Screw the workers and look after ourselves! This seems to be the motto that Canwest senior managers live by, as judged by their actions in the current Companies’ Creditors Arrangement Act (CCAA) proceedings.
Not content with the original $3.4 million worth of incentives for 24 senior managers (half paid out last December) to remain at their jobs, plus an additional $1.2 million in “special arrangements” for Dennis Skulsky and another unnamed senior manager at the National Post, last week the court was asked to approve even more payments. The reason? The work these senior managers do is critical to the company, their workload has gone up and their already high salaries are just not enough incentive to keep them on the job. They just might (gasp) quit, unless they get more money!

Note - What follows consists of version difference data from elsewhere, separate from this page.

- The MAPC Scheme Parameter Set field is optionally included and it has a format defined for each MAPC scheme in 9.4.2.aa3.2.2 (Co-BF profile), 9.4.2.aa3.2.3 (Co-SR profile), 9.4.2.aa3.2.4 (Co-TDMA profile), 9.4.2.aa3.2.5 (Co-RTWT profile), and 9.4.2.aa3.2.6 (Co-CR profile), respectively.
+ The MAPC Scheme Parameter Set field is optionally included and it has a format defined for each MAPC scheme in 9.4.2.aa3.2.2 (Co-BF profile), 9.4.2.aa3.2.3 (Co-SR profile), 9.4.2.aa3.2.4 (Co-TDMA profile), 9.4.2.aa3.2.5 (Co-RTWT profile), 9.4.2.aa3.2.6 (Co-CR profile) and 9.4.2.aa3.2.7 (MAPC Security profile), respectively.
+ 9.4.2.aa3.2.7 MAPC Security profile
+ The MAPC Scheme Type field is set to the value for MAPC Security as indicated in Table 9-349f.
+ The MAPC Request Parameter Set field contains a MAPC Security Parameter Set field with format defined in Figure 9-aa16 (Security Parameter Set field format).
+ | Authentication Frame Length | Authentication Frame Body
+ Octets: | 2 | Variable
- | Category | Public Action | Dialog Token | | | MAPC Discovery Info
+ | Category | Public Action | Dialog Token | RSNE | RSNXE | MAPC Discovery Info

So what did the court do upon hearing this sad tale of executive woe? It approved an additional $1.3 million in incentive payments for the original 24 senior managers, plus three more who have now also been deemed worthy.
Who are these 27 senior managers? We don’t know because the court documents keep their names and individual payments secret. What we can say is that certain senior Canwest corporate types are beneficiaries of the CCAA system’s bias towards rewarding select executives for their plain-to-see failure (after all the company is in bankruptcy protection).
And we do know for sure that Local 2000 and Local 525 members who work at College Printers are not among the lucky few getting bonuses for continuing to do their jobs. In fact, there is a very real possibility that the 100-plus union members will not even get what their contracts say they are supposed to get when the plant shuts down at the end of September. This is because under the current CCAA system, companies may legally avoid paying severance, just as they can legally stop making up shortfalls in pension plans.
Our union asked certain Canwest execs to tell the court-appointed monitor that there was a good business case to be made for guaranteeing the severance payments at College Printers. After all, the Canwest-owned printing plant does have a contract with the Globe and Mail to print the B.C. edition of that paper until Sept. 30, 2010. Wouldn’t you think that makes essential the people who do the actual work of printing the paper?
Not according to the company’s letter that was sent to the court-appointed monitor. (It made it seem like the union was twisting the company’s arm even to write a letter.) Not according to the CCAA system.
According to the system, it’s okay to screw workers out of what’s in their supposedly legally binding contract. Not only that, the system says give the money, and more, to 27 already highly paid executives instead of the workers.
The lesson? I’d say it’s time we changed the system.